TRENTON, N.J. - Tom Szaky is wearing what he
calls his "greed hat," turning worm excrement into profit.
The 23-year-old Princeton dropout set out to be a smart
entrepreneur, not an environmental hero. His growing business is
built on organic fertilizer made from worm feces, then bottled in
recycled plastic bottles.
The company, TerraCycle, markets plant fertilizer created by
"vermicomposting" - harvesting worm excrement. It sells the product
in 20-ounce plastic soft drink bottles, many gathered by school
children. It employs 10 people in a warehouse in economically
depressed Trenton.
Those business choices were born not of idealism but to maximize
efficiency and keep costs down.
"We're in Trenton because the rent is very cheap and labor is
abundant," said Szaky (pronounced SAH'-kee). "The decisions were
made by wearing the greed hat ... but ironically we're doing the
right thing."
TerraCycle Plant Food has sold for around $7 since early 2004 in
organic groceries and independent garden shops, and earlier this
year began appearing on shelves in Wal-Marts across Canada and Home
Depots there and in New Jersey. Sales for 2005 are expected to reach
about $500,000, and Szaky hopes to triple that next year with a
planned launch in Home Depots and Wal-Marts nationwide.

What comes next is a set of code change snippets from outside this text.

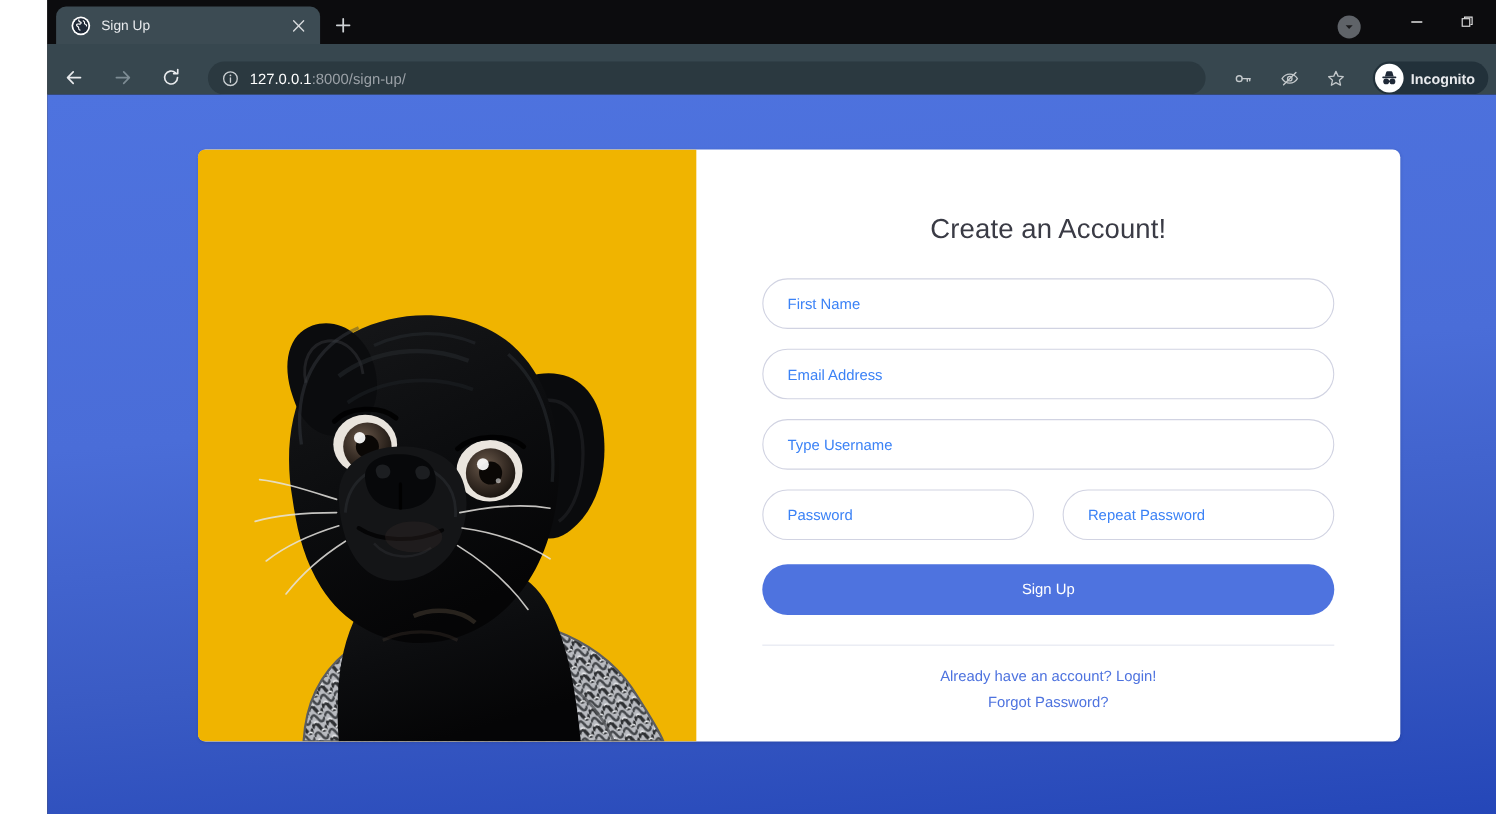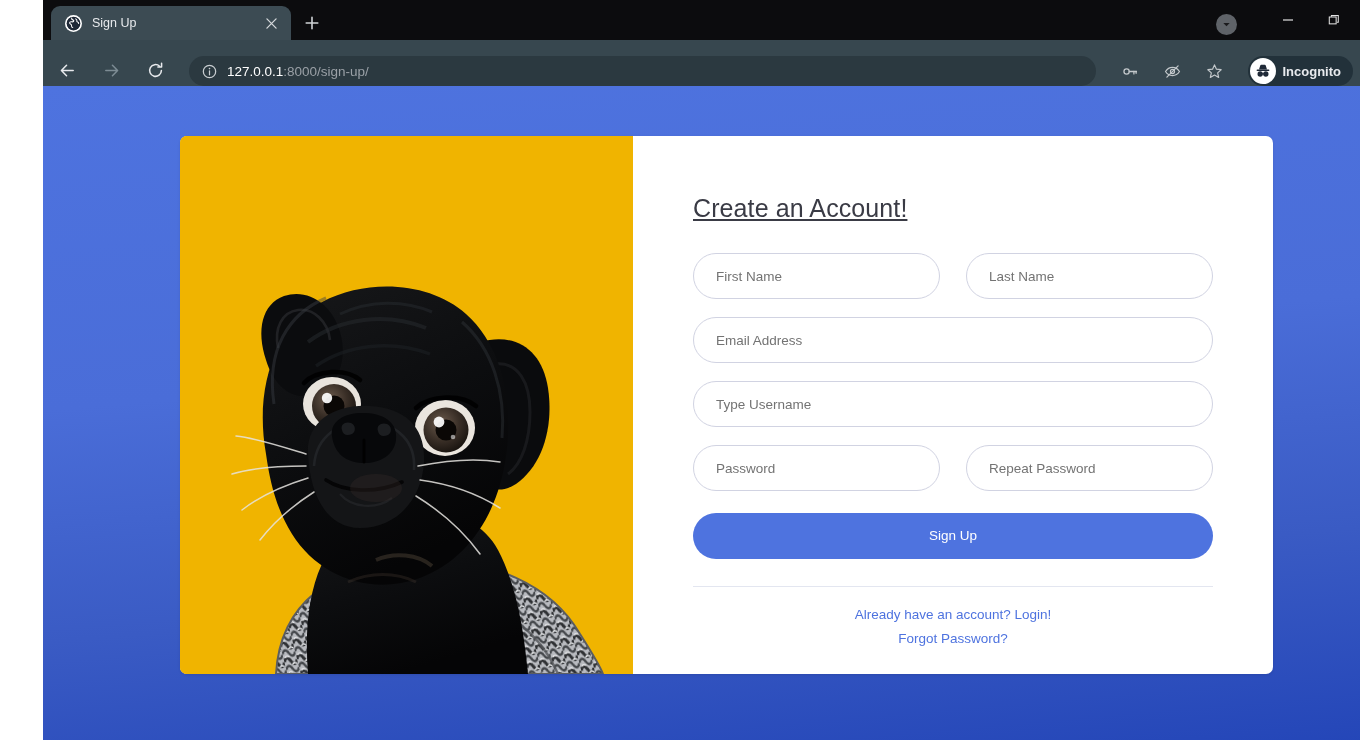--- a/index.html
+++ b/index.html
@@ -247,14 +247,13 @@
   }
 
   .form-title {
-    text-align: left;
+    text-align: center;
     font-size: 25px;
     color: #3a3b45;
     font-weight: 400;
     margin-top: 18px;
     margin-bottom: 30px;
     letter-spacing: 0.1px;
-    text-decoration: underline;
   }
 
   .form-row {

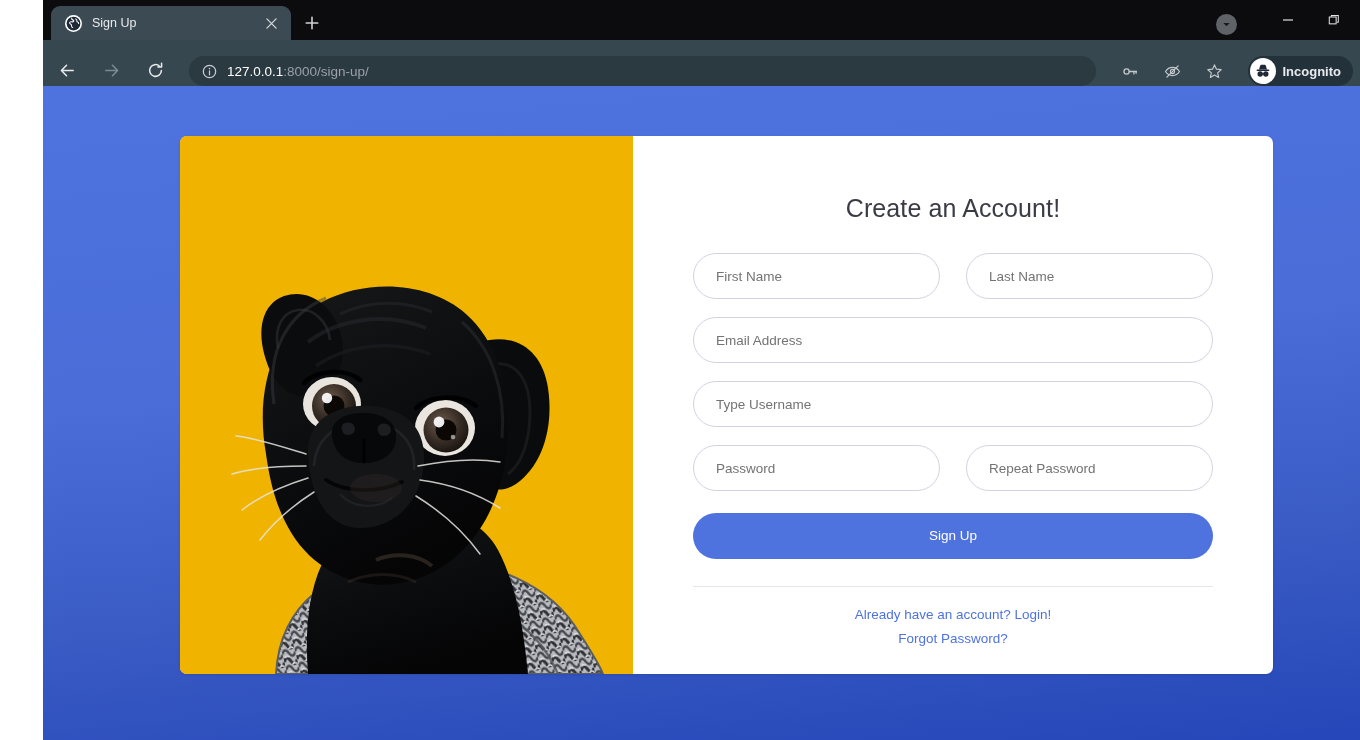--- a/index.html
+++ b/index.html
@@ -272,7 +272,7 @@
     align-items: center;
     padding: 0 22px;
     font-size: 13.5px;
-    color: #737373;
+    color: #3b82f6;
     min-width: 0;
   }
   .field .ph {

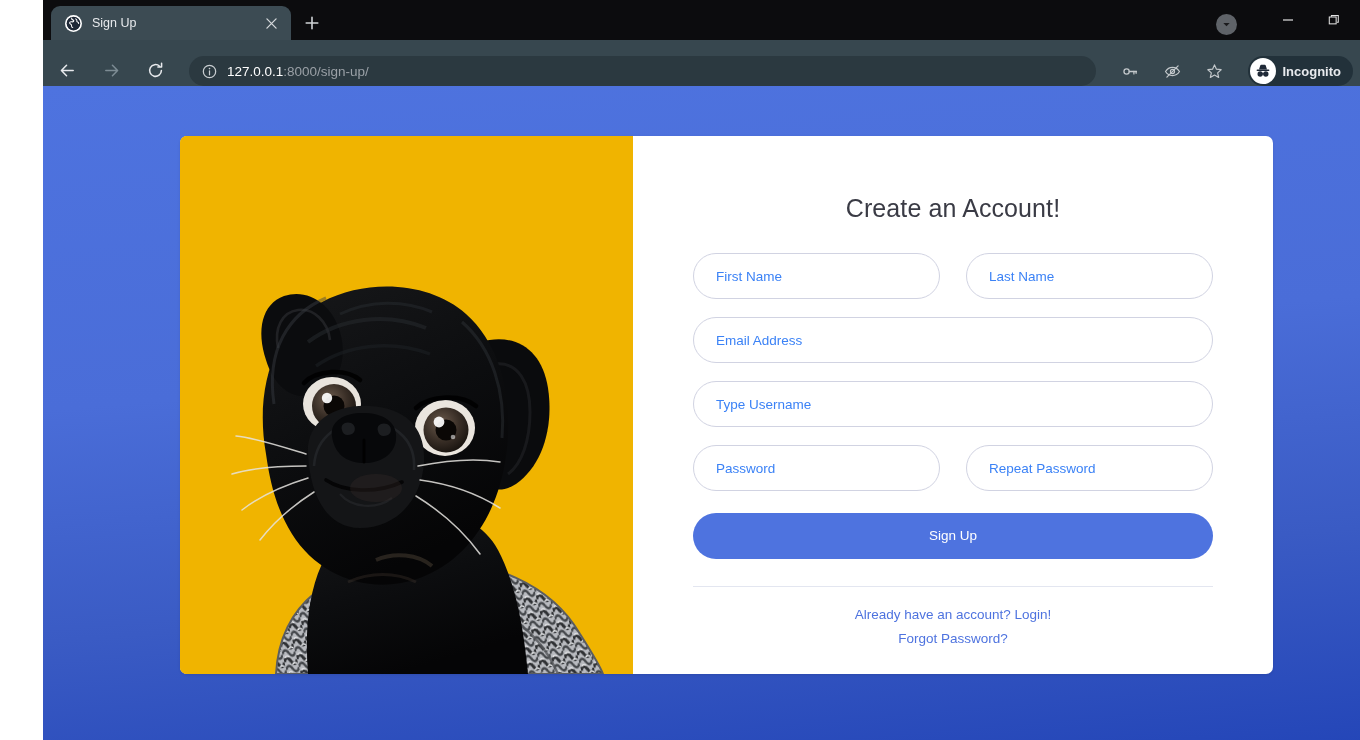--- a/index.html
+++ b/index.html
@@ -549,9 +549,6 @@
           <div class="field">
             <span class="ph">First Name</span>
           </div>
-          <div class="field">
-            <span class="ph">Last Name</span>
-          </div>
         </div>
 
         <div class="form-row">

There, where the majority of Americans buy their gardening goods,
TerraCycle will go up against fertilizing powerhouse
Miracle-Gro.
"We don't want to be just be an organic plant food sold in little
organic stores," he said. "We want to compete on their playing
field."
Born in Hungary, Szaky moved with his physician parents to
Toronto at age 9. He entered Princeton to study behavioral
psychology and economics in 2001.
While visiting a friend in Montreal that fall, Szaky was
intrigued by the success his plant-loving pal was having with
homemade fertilizer generated by a box of compost and some
worms.
"It wasn't an environmental thing. It was `Wow, this is a cool
business model,' " Szaky said. "The light bulb went on, and it never
went off."
Szaky and Princeton colleague Jon Beyer submitted their idea to a
campus business plan project, and were rejected. Undaunted, they
purchased a "worm gin" - equipment that houses red worms while they
chew their way through decomposing food scraps - with $20,000
borrowed on credit cards. By summer 2002 the fledgling company was
near failure.
Szaky went on an AM radio station to talk up the concept, and
fielded a phone call from an investor offering $2,000 to keep
TerraCycle alive. Szaky accepted, quitting school at year's end to
devote himself to the business.
The company took up residence at Rutgers University's EcoComplex,
an environmental research facility run in partnership with
Burlington County Landfill near Bordentown, about 12 miles south of
Trenton. While a TerraCycle researcher there is still tweaking
specialized formulations for orchids and African violets, the
company now purchases the worm waste from suppliers and focuses on
packaging and marketing.
A private investor in Florida owns a 40 percent interest in
TerraCycle, which is purchasing the 20,000-square-foot Trenton
warehouse as a permanent headquarters. TerraCycle spokesman Barry
Brinster said the company is not yet making a profit, but expects to
break even in 2006.
Along with the full-time laborers, TerraCycle has about 10
professional staffers - including chief technical officer Beyer, now
a Princeton graduate - working for "nonprofit wages." A number of
those looking after the startup's research, legal and financial
concerns are relative grayhairs.
In August Eric J. Smith, who spent 15 years in top sales
positions at such companies as Procter & Gamble Co. and SC
Johnson & Son joined TerraCycle full-time.
Smith, 39, working from his Atlanta home, compared Szaky to the
founder of Wal-Mart Stores Inc. for his willingness to rely on his
staffers' expertise.
"He is our Sam Walton. He has surrounded himself with individuals
that were leaders in their respective fields," Smith said. "I've
worked for 55-year-olds who couldn't hold a candle to him in
empowering people to do their jobs."
An 80 percent pay cut has been a bit of an adjustment.
"My wife is confused and my mother-in-law won't talk to me,"
Smith joked. "But I kind of got addicted to what he was doing. Tom's
one of the best I've seen in knowing his product, having a passion
for it, and being able to communicate it."